Easton, LBA Logistics Buy Hialeah Dev Site For M

Easton, LBA Logistics Buy Hialeah Dev Site For $29M


4220 West 91st Place in Hialeah with Dave Easton (Easton Group)

A joint venture between Easton Group and LBA Logistics dropped $29.4 million for an industrial development site in Hialeah, marking the partners’ latest project in Miami-Dade County.

The partnership bought a 26.4-acre vacant property used as a truck yard at 4220 West 91st Place in Hialeah, according to a press release. Easton Group and LBA paid about $1.1 million an acre.

The seller, DMG Properties LLLP managed by Naples attorney Kevin Carmichael, paid $920,000 for the land in 2001, according to records.

Easton Group, led by founder and CEO Ed Easton, submitted plans to the city of Hialeah to build a pair of spec warehouses totaling 462,954 square feet, the release states. Each building will have 36-foot clearance heights, and the entire site will have 124 stalls for trailers and 407 parking spaces. The joint venture plans to start construction near the end of this year, according to the release.

Easton Group associate Dalton Easton said in a statement that the joint venture controls more than 40 acres in the Hialeah submarket, including 16.8 acres in Hialeah Gardens where the two companies are building a 266,760-square-foot warehouse project.

The joint venture is also building a warehouse in Doral.

In May, the partnership scored a $24 million loan to build the Hialeah Gardens project. Also last year, Easton Group and LBA Logistics landed $12 million in construction financing for its spec warehouse project in Doral.

Easton Group is a Doral-based, family run commercial real estate development and investment firm founded in 1974, according to the company’s website. LBA Logistics is an Irvine, California-based real estate investment firm focused on industrial assets, according to the company’s website.

Miami-Dade’s industrial market doesn’t show any signs of slowing down after experiencing a record year in 2021, according to a recent JLL report. Leasing activity was fueled by high demand from e-commerce, consumer goods and distribution tenants.
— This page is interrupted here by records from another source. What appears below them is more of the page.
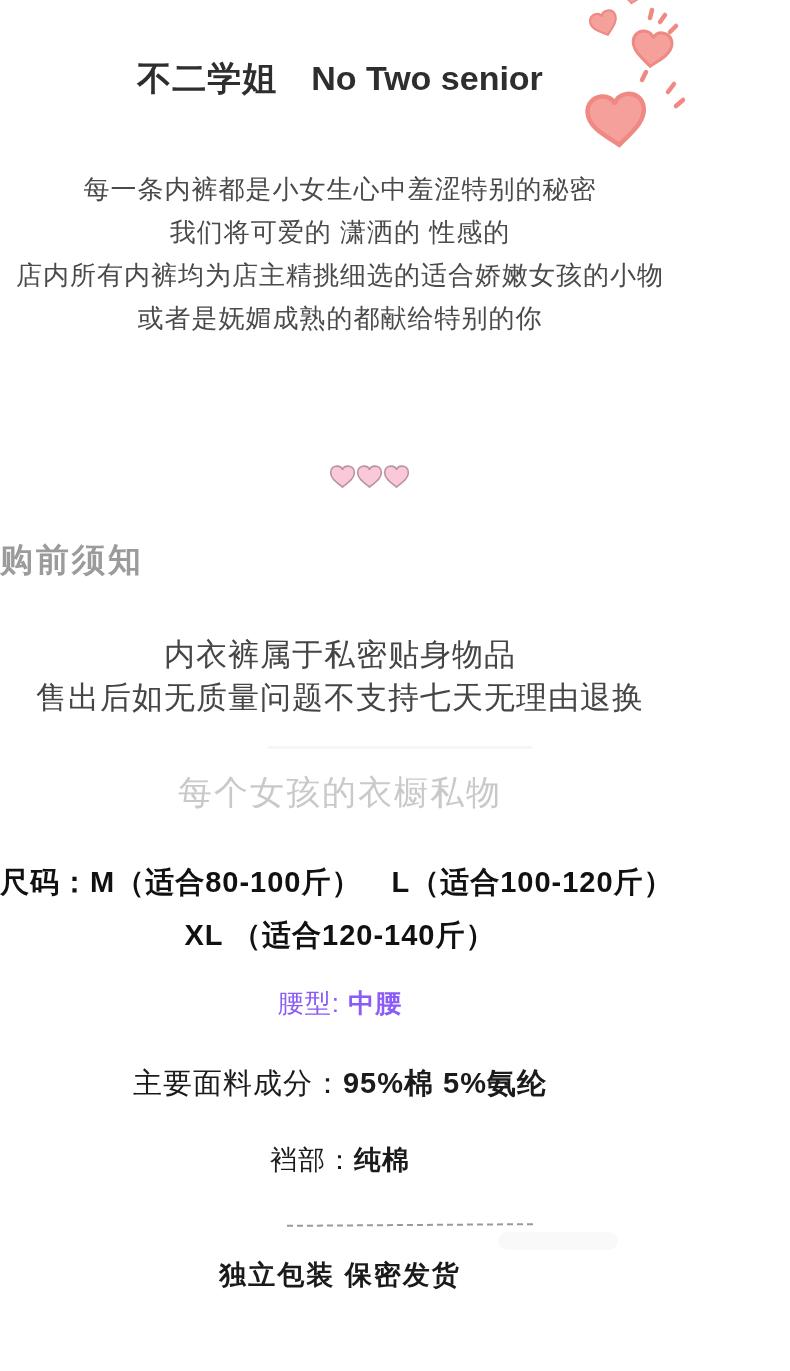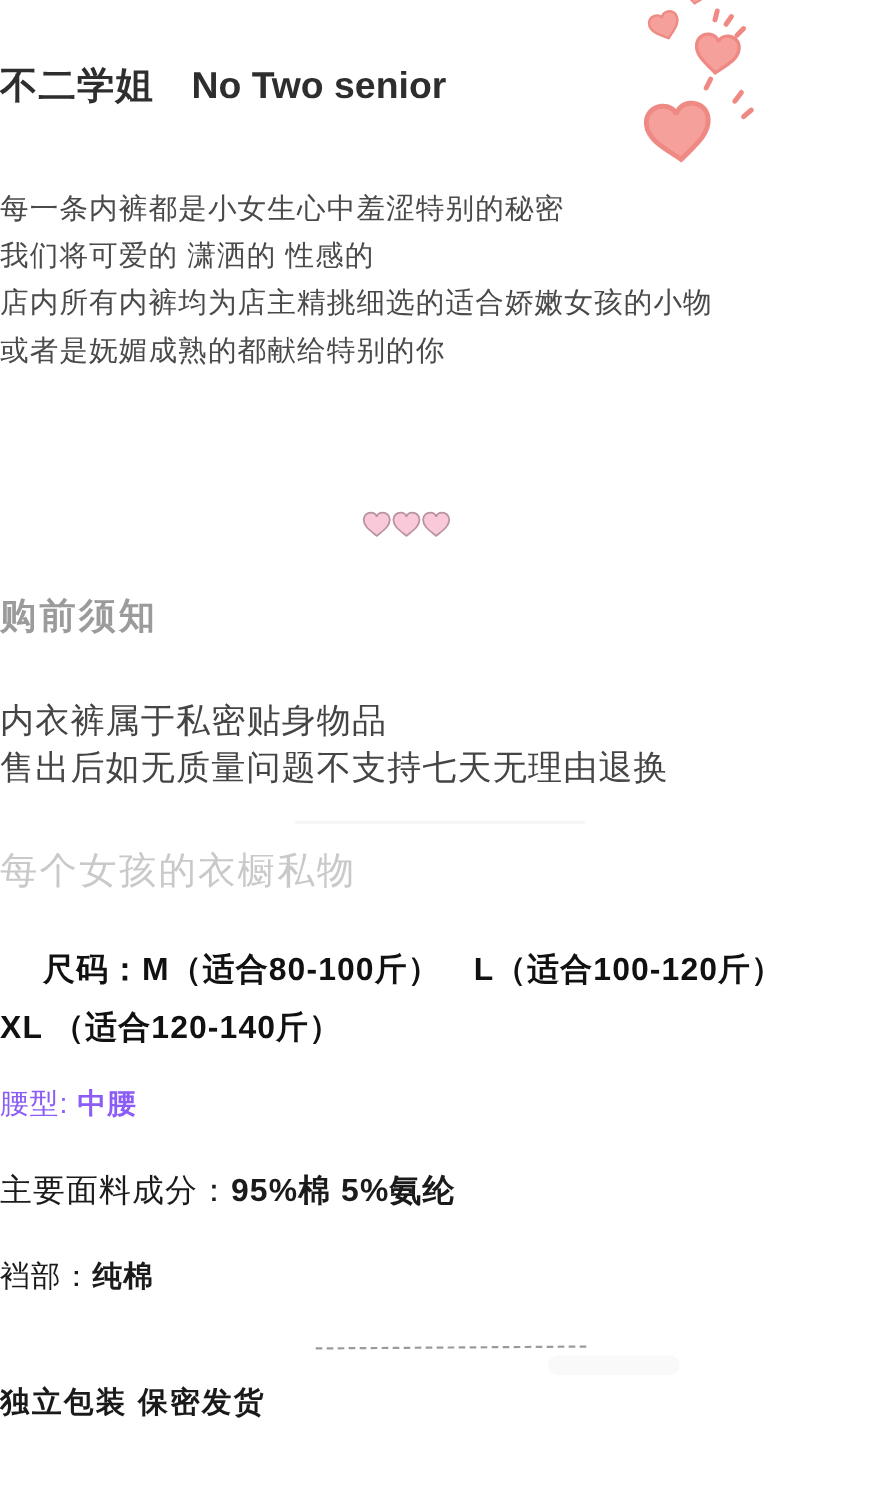--- a/index.html
+++ b/index.html
@@ -9,7 +9,7 @@
     font-family:"Liberation Sans","DejaVu Sans",sans-serif;
   }
   .abs { position:absolute; }
-  .center-790 { left:0; width:680px; }
+  .center-790 { left:0; width:680px; text-align:center; }
   .center-752 { left:0; width:752px; text-align:center; }
   .center-740 { left:0; width:740px; text-align:center; }
   .center-750 { left:0; width:750px; text-align:left; }

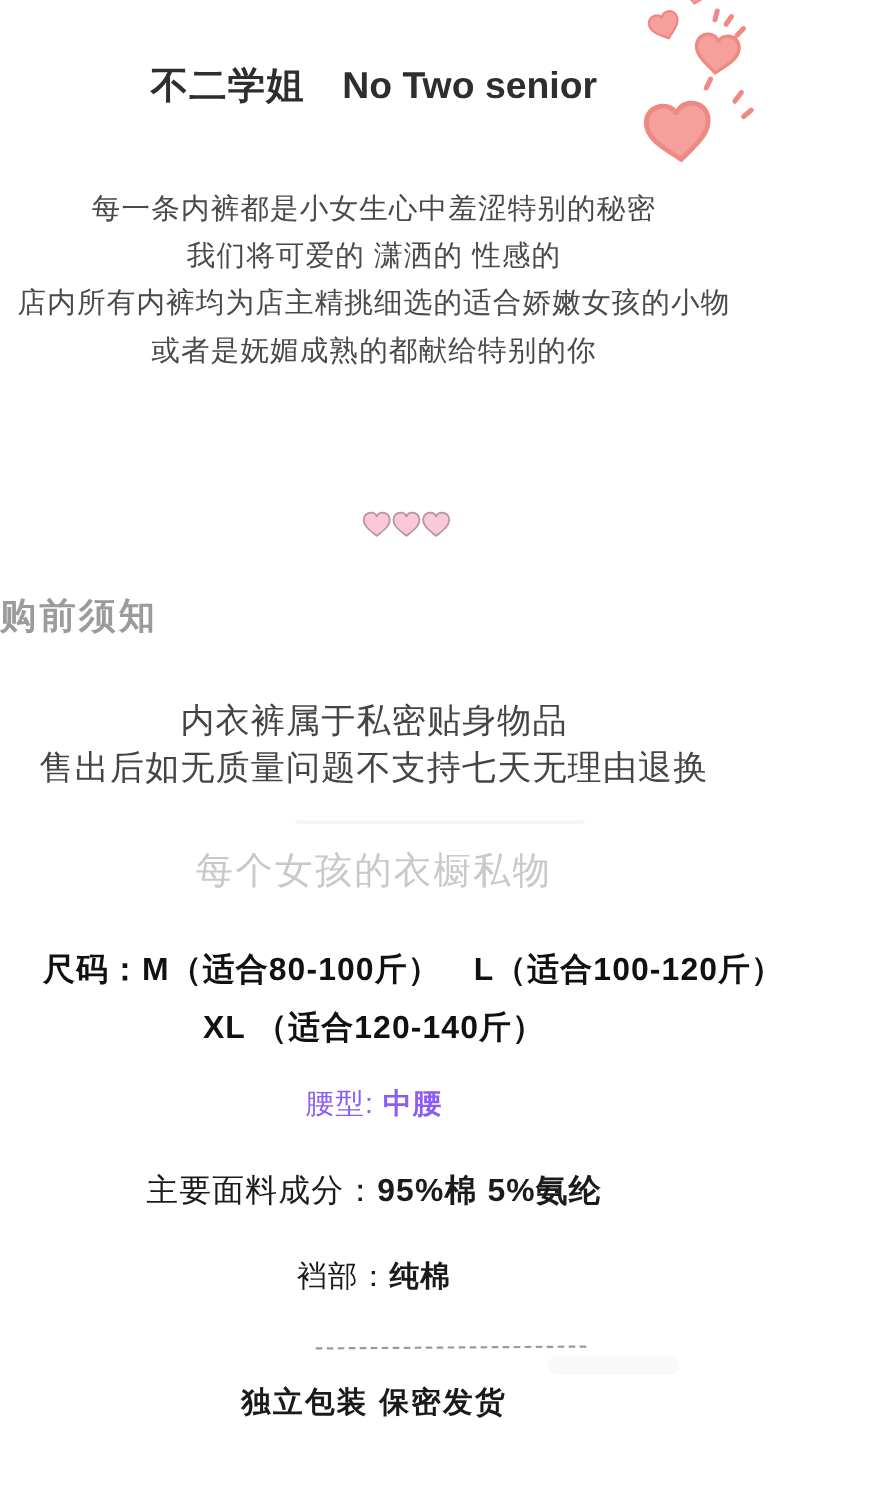--- a/index.html
+++ b/index.html
@@ -10,7 +10,7 @@
   }
   .abs { position:absolute; }
   .center-790 { left:0; width:680px; text-align:center; }
-  .center-752 { left:0; width:752px; text-align:center; }
+  .center-752 { left:0; width:752px; text-align:left; }
   .center-740 { left:0; width:740px; text-align:center; }
   .center-750 { left:0; width:750px; text-align:left; }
The vacancy rate hit 2.6 percent in the most recent quarter, a new record for Miami-Dade, the report states.

The market also had a net absorption of 2.6 million square feet in the fourth quarter, bringing the total net absorption to 7.8 million square feet for all of 2021 in Miami-Dade, crushing a previous high of 4.3 million square feet in 2015, according to JLL.

Ed Easton said in a statement that the industrial market is going through one of the busiest cycles of his nearly 50-year career. “Demand is as strong as I have ever seen it,” he said. “With vacancies dropping and rents climbing, I do not see this upward trend slowing any time in the near future.”